Schools
Financial Error Alters Long-Term Projection of Passed Referendum
Political groups disagree on impact of inadvertent teacher salary freeze.

HIGHLAND PARK, IL - The long-term projection in the case of a successful North Shore District 112 referendum included a “significant error,” Mohsin Dada, Chief Financial Officer for the District, revealed at a recent school board meeting.
The error means that by the mid 2030s, the District’s budget would actually be in the red, instead of what was originally thought to be a surplus.
The original projection, made through the consultants systems analysis process in November, “inadvertently froze the salaries in education from 2022 to 2028,” Dada said. “Since this was a 20-year projection beyond that, the lower base had magnified the error.”
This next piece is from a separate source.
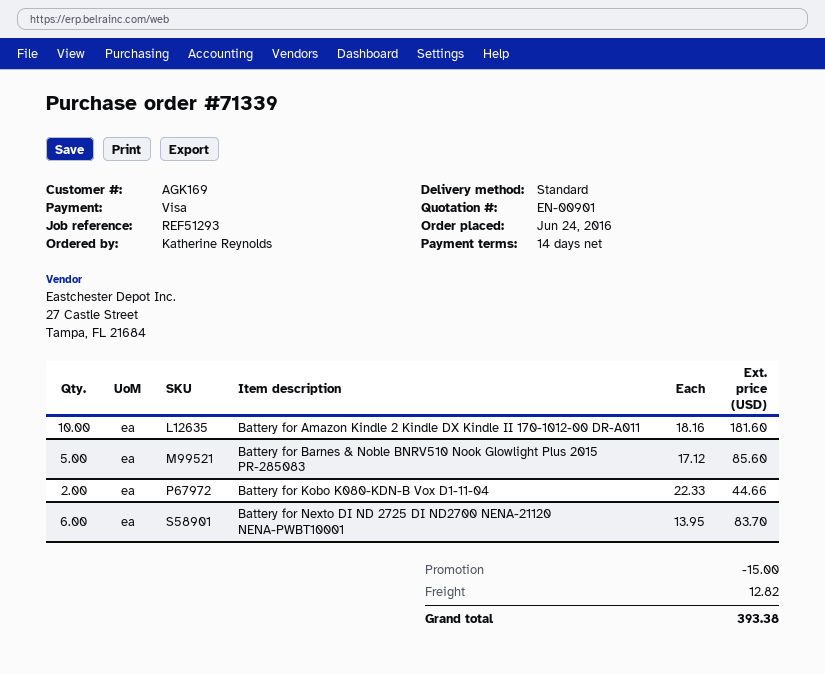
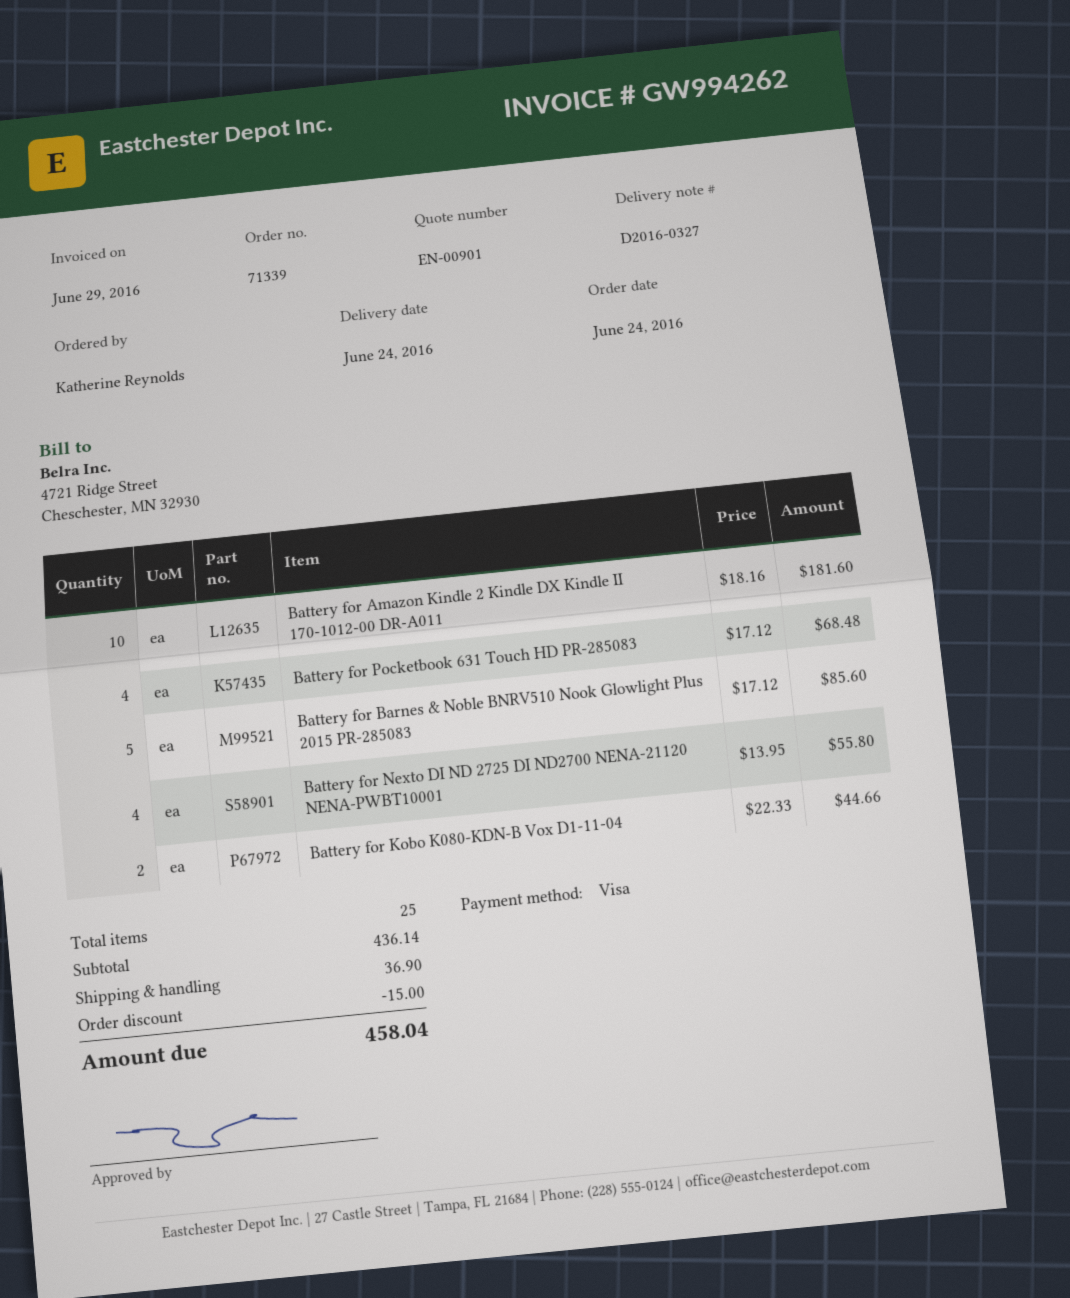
Battery for Nexto DI ND 2725 DI ND2700 NENA-21120 NENA-PWBT10001: 6 x 13.95 = 83.70 -> 4 x 13.95 = 55.80
Battery for Pocketbook 631 Touch HD PR-285083: none -> 4 x 17.12 = 68.48
shipping: 12.82 -> 36.90
total: 393.38 -> 458.04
“We told you operating surpluses would be there through 2039 and a projected balance will exceed 25 percent through 2039 should the referendum pass,” he added. “That is incorrect.”
CARE, the most vocal anti-referendum group, said in a group statement the error shows the original plan “grossly overstated the middle school plan’s savings.”
“Now, according to the District, this plan will not secure our finances for a generation, but will solve our financial issues for only 5 years after the project completion date,” the statement read. “112 has sold this plan to the voters with claims that it fixes our financial problems, saying on its web site, for instance, in the publication Reconfiguration: Frequently Asked Questions (updated Nov. 13, 2015): “Projected savings are estimated to be between $4 million and $4.8 million annually. Compounded over a 30-year period (the life of the bond issue), this translates to a total of more than $190 million.”
Moving 112 Forward, the most vocal pro-referendum group, downplayed the error as insignificant in a statement of their own.
“The error described by Mohsin Dada had no effect whatsoever on the first five years of the financial projection,” the statement read. “The result of the error after ten years is that, assuming nothing else changes, the District would have an operating deficit in 2027 of approximately $600,000, on a total operating budget of approximately $120 million. In the big picture, the issue is trivial.”
The $600,000 deficit is something the District “routinely” manages on a year-to-year basis, M112 Forward claims.
“We would all be very fortunate if a $600,000 projected deficit ten years from now turns out to be our biggest financial challenge.”
Dada said the error was detected when “we intended to release our annual CPI, an annual number used for tax calculations.”
“We understand the magnitude of this error,” he said, noting that the district’s projected surplus following a successful referendum will run through 2026, not 2033.